Numerosos eran los que, como Kirdir, explicaban la indecisión del soberano por la creciente influencia del «maldito nazareno de Babel». En efecto, nadie ignoraba las conversaciones cotidianas, mano a mano, entre los dos hombres. Sapor, que no podía olvidar que Mani había sido el único en prever el comportamiento de los romanos, confiaba en su juicio; cada vez que las ideas de guerra le daban vueltas en la cabeza, se desahogaba con él. Y el hijo de Babel sabía encontrar argumentos que le convencían.

– No hay duda de que los romanos están aterrados con la idea de ver a vuestro ejército invadir sus provincias y amenazar sus metrópolis. Ese terror que sienten es para vos fuente de grandes ventajas. Haced que dure esta situación, obtened de vuestro enemigo todo lo que su debilidad le obliga a acordaros, dejadle confirmar, año tras año, a los ojos de todas las naciones, la preeminencia de vuestra dinastía y de vuestra persona. ¿Por qué habría de abandonar el primero de los hombres la posición providencial que es hoy la suya, para someterse al azar de una empresa guerrera?

El monarca aceptó darse por satisfecho con esos argumentos mientras el enemigo continuara pagando el tributo. Pero en Roma no se arreglaba nada. Dos años después de la muerte de Filipo, su sucesor fue asesinado a su vez. No menos de cuatro pretendientes se disputaban ahora el poder. De cuando en cuando, uno de ellos enviaba un emisario ante el rey de reyes para granjearse su benevolencia y solicitar sus favores, lo que no dejaba de divertir a Sapor. ¿Soberano de Roma y, por añadidura, arbitro de las disputas entre sus generales? El sasánida no había soñado jamás con un privilegio tan descabellado.

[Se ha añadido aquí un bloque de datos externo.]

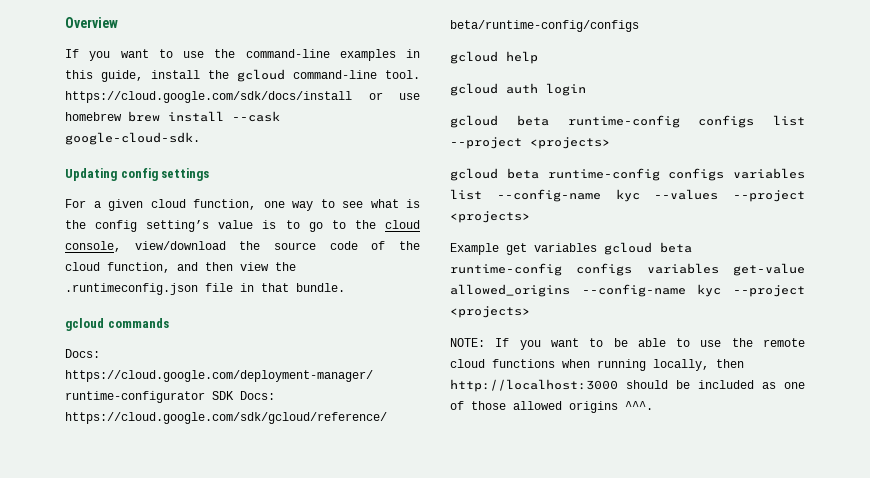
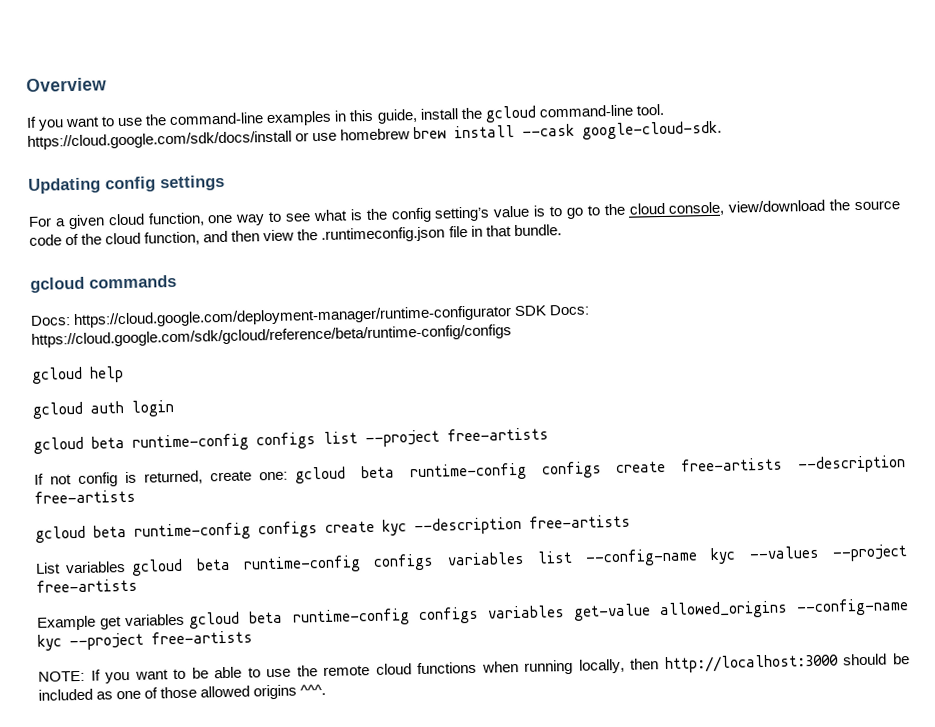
[530,137,610,149] <projects> // -> [447,427,549,442] [34,455,906,487] [34,489,136,504] [35,514,631,543] [35,561,127,574] free-artists // If not config is returned, create one: gcloud beta runtime-config configs create free-artists --description free-artists // gcloud beta runtime-config configs create kyc --description free-artists // List variables
[450,211,530,223] <projects> -> [36,578,138,593] free-artists
[450,306,530,318] <projects> -> [151,630,253,645] free-artists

Pero a finales del invierno siguiente el oro no llegó. No era que Roma tuviera una voluntad deliberada de incumplir el pacto hecho con Ctesifonte, sino que ninguno de los cuatro cesares estaba en condiciones de efectuar semejante pago. En la lucha contra sus rivales, cada uno de los pretendientes tenía una gran necesidad de todo el oro del que pudiera disponer.

En la corte sasánida, la guerra estuvo de nuevo en el orden del día. Magos y guerreros estaban enardecidos y Sapor no intentó ya resistirse. Y cuando en medio de aquel revuelo se aisló una vez más con Mani, no fue para oírle hablar de nuevo sobre los beneficios de la tregua.

– Te he escuchado siempre, médico de Babel, hasta el punto de seguir tus consejos en detrimento de mis propias inclinaciones. Ahora te toca a ti, mi protegido, mi compañero, adoptar mis opiniones; quiero que en esta batalla estés a mi lado, plenamente, con toda tu alma y toda tu inteligencia, tú, al que he convertido en pilar de mi reinado y de la dinastía.

»Esta guerra me ha sido impuesta. Durante mucho tiempo me he mostrado paciente y magnánimo, no he querido romper la tregua aunque hubiera podido hacerlo, ya que los magos me aseguraban, en nombre del Avesta, que sería legítimo y meritorio. Te he escuchado, pues, y he renunciado a movilizar mis ejércitos a fin de dar a los romanos una oportunidad de respetar sus compromisos. Ahora, han dejado de pagar el tributo, ellos mismos han violado el pacto que los protegía. Cualesquiera que sean las razones de esta felonía, no puedo tolerarla sin perder la estima y la sumisión de mis propios súbditos. La severidad del castigo debe estar a la medida de mi paciencia y de mi generosidad.

»Si consigo acabar con el Imperio de los cesares, esta guerra será la última. Una era de paz se instalará entre los hombres. Sé que te repugna derramar sangre, aunque sea la de mis enemigos, pero por estar a mi lado en esta batalla no traicionarás ninguno de tus principios, ya que por la pérdida de algunas vidas, otras, mucho más numerosas, serán preservadas.

»A lo largo de estos años mucha gente me ha prevenido contra ti, Mani. Envidiosos, celosos, pero también algunos hombres a los que creo adictos y sinceros. "Ese parto -me repetían- permanecerá a vuestro lado mientras contemporicéis, pero en cuanto llegue el tiempo de las conquistas, os abandonará. ¿Cómo podéis tener entre vuestros íntimos a un ser que se alegra de vuestros titubeos y que mañana se apenará por vuestras victorias?" ¿Han dicho la verdad? Lo ignoro. Sin embargo, es tu apoyo el que espero, es contigo con quien quiero llevar a cabo esta conquista.